At UN Summit, States agree on actions to get information technology to poor

18 November 2005

On the final day of the second phase of the World Summit on the Information Society (WSIS) in Tunis, Tunisia today, participating States agreed on a range of measures to broaden access to information networks and technology to poor communities.

According to the outcome document, the Tunis Commitment, the Summit built on the work done at the first phase of the WSIS in 2003 in Geneva, where participants affirmed the importance of bridging the so called "digital divide" that divides poor communities from affluent communities ones through their lack of access to such technology.

"We reaffirm the commitments made in Geneva and build on them in Tunis," the Commitment says, "by focusing on financial mechanisms for bridging the digital divide, on Internet governance and related issues, as well as on follow-up and implementation of the Geneva and Tunis decisions."

At the close of the Summit Yoshio Utsumi, Secretary-General of the International Telecommunications Union (ITU) briefed the press on the accomplishments at Tunis.

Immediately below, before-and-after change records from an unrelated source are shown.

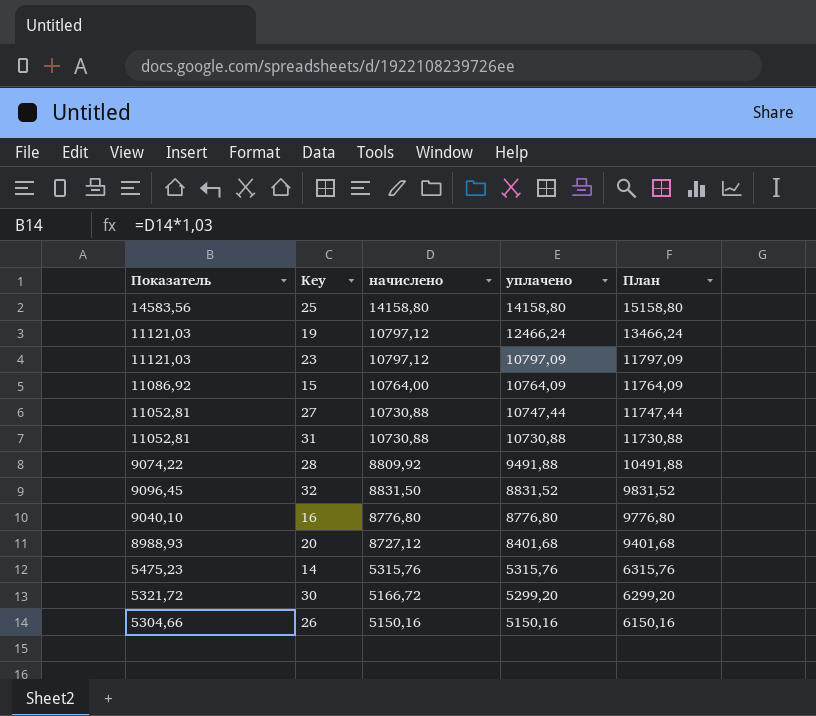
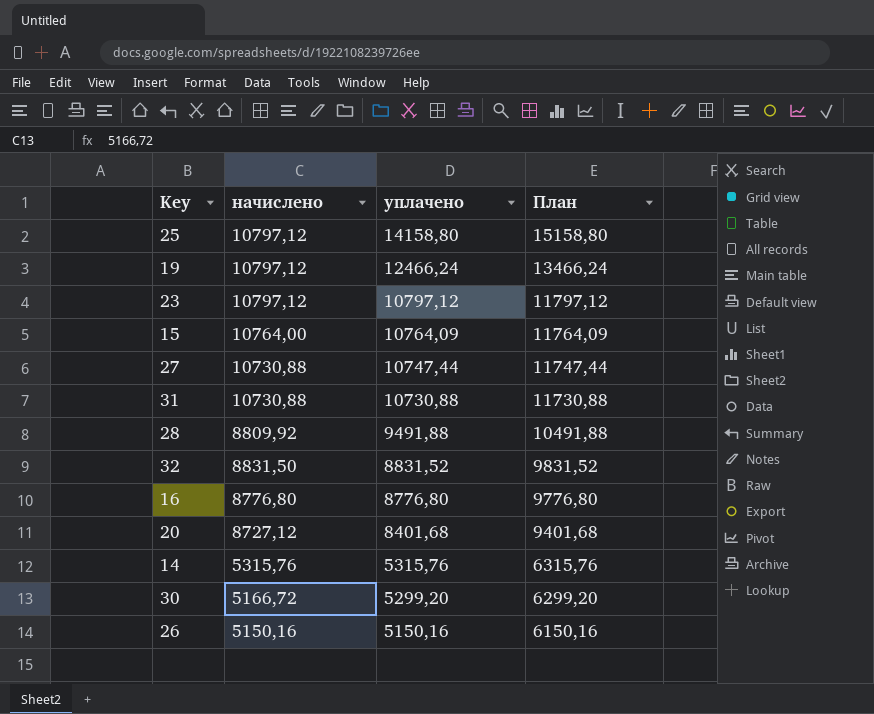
column Показатель | formula: [начислено] * 1,03 -> none
25 | начислено: 14158,80 -> 10797,12
23 | уплачено: 10797,09 -> 10797,12
23 | План: 11797,09 -> 11797,12

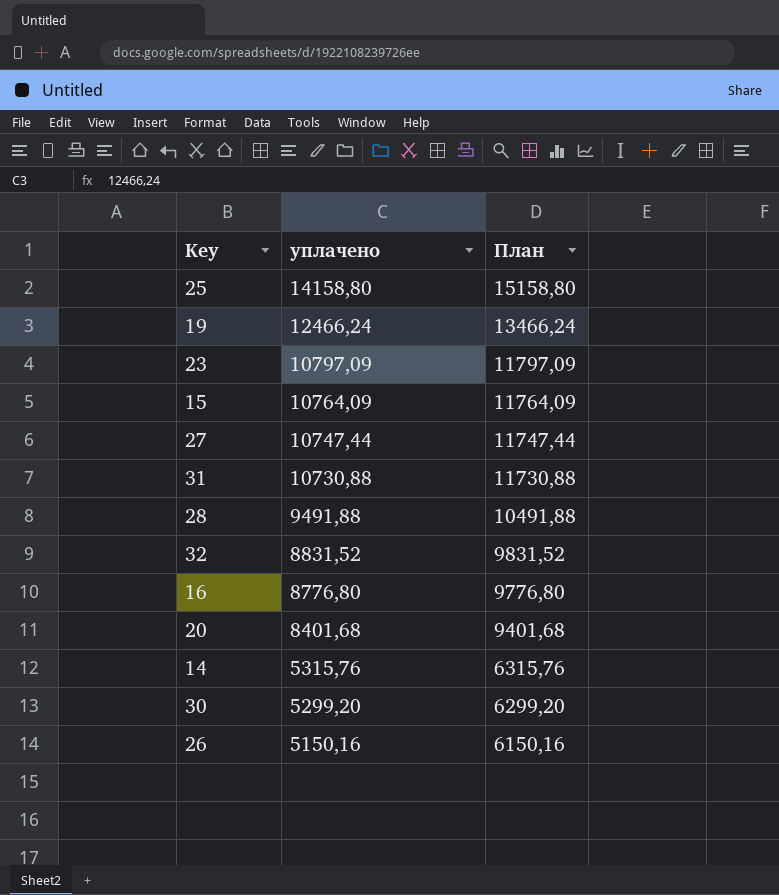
column начислено | position: 2 -> none
23 | уплачено: 10797,12 -> 10797,09
23 | План: 11797,12 -> 11797,09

He stressed that although WSIS was the culmination of a seven-year process, the work to connect the world electronically was only just starting.

In Tunis, he said States agreed on numerous action lines to translate commitments into reality. ITU would take full responsibility for two of those action lines: developing infrastructure and building confidence in the use of information and communication technologies (ICTs). Stocktaking would also get under way to examine the feasibility of new commitments made at Tunis.

Mr. Utsumi hailed the creation of a global Internet Governance Forum, which he said signified a recognition that no single government should play a dominant role in the decentralized future of the network.

"The Internet is a living animal," he said; already, increasing regionalization was decentralizing the management of the medium, for example, China now had an address not assigned by the central management body.

Among other notable features of the Tunis Summit was its size, Mr. Utsumi said: around 18,000 participants had attended. The number of corporation heads attending had also markedly increased since the Geneva Summit.

In addition over 2,000 specific project proposals had been submitted to the "Golden Book" of new initiatives at the Summit.